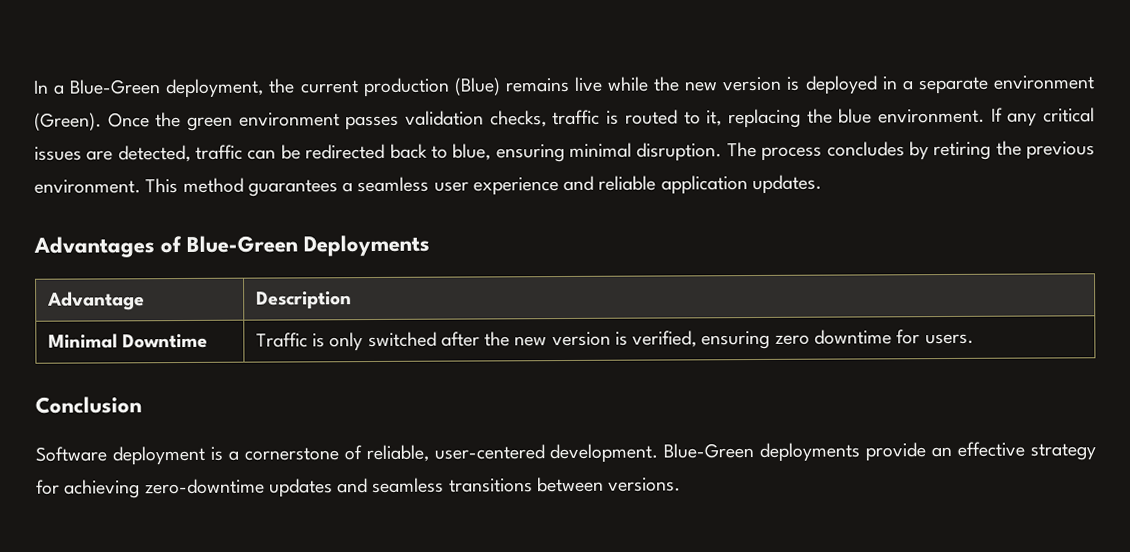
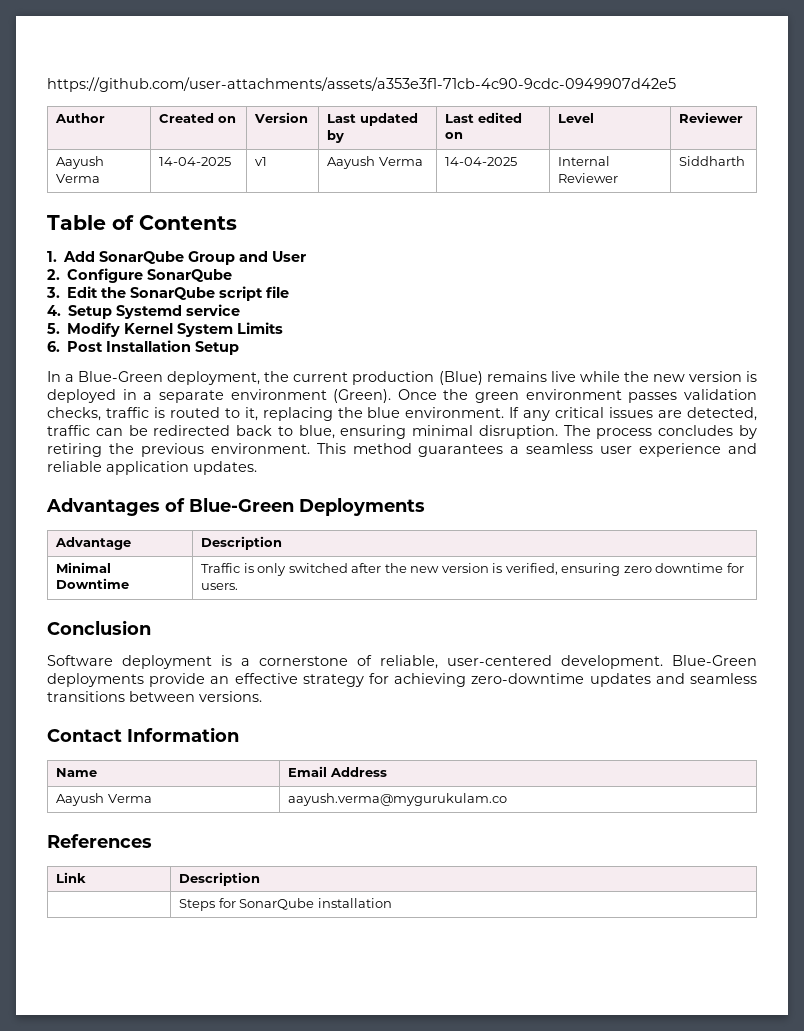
+ https://github.com/user-attachments/assets/a353e3f1-71cb-4c90-9cdc-0949907d42e5
+ Author | Created on | Version | Last updated by | Last edited on | Level | Reviewer
+ Aayush Verma | 14-04-2025 | v1 | Aayush Verma | 14-04-2025 | Internal Reviewer | Siddharth
+ Table of Contents
+ 1. Add SonarQube Group and User
+ 2. Configure SonarQube
+ 3. Edit the SonarQube script file
+ 4. Setup Systemd service
+ 5. Modify Kernel System Limits
+ 6. Post Installation Setup
+ Contact Information
+ Name | Email Address
+ Aayush Verma | aayush.verma@mygurukulam.co
+ References
+ Link | Description
+ | Steps for SonarQube installation

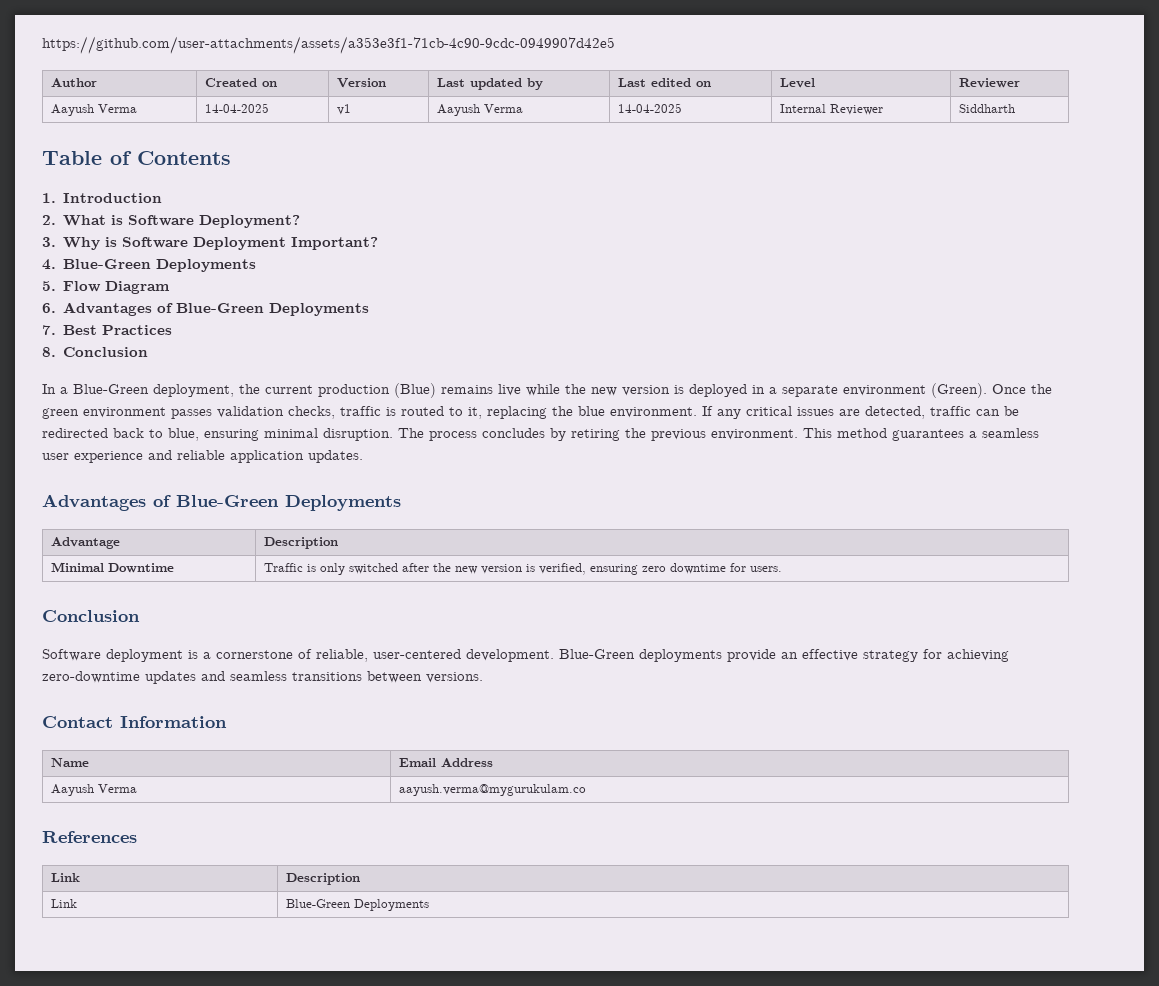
- 1. Add SonarQube Group and User
- 2. Configure SonarQube
- 3. Edit the SonarQube script file
- 4. Setup Systemd service
- 5. Modify Kernel System Limits
- 6. Post Installation Setup
+ 1. Introduction
+ 2. What is Software Deployment?
+ 3. Why is Software Deployment Important?
+ 4. Blue-Green Deployments
+ 5. Flow Diagram
+ 6. Advantages of Blue-Green Deployments
+ 7. Best Practices
+ 8. Conclusion
- | Steps for SonarQube installation
+ Link | Blue-Green Deployments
○ ○ ○ ○
**To do**
Report back every line of the entries in which "Software" occurs.

**Response to the task**
+ 2. What is Software Deployment?
+ 3. Why is Software Deployment Important?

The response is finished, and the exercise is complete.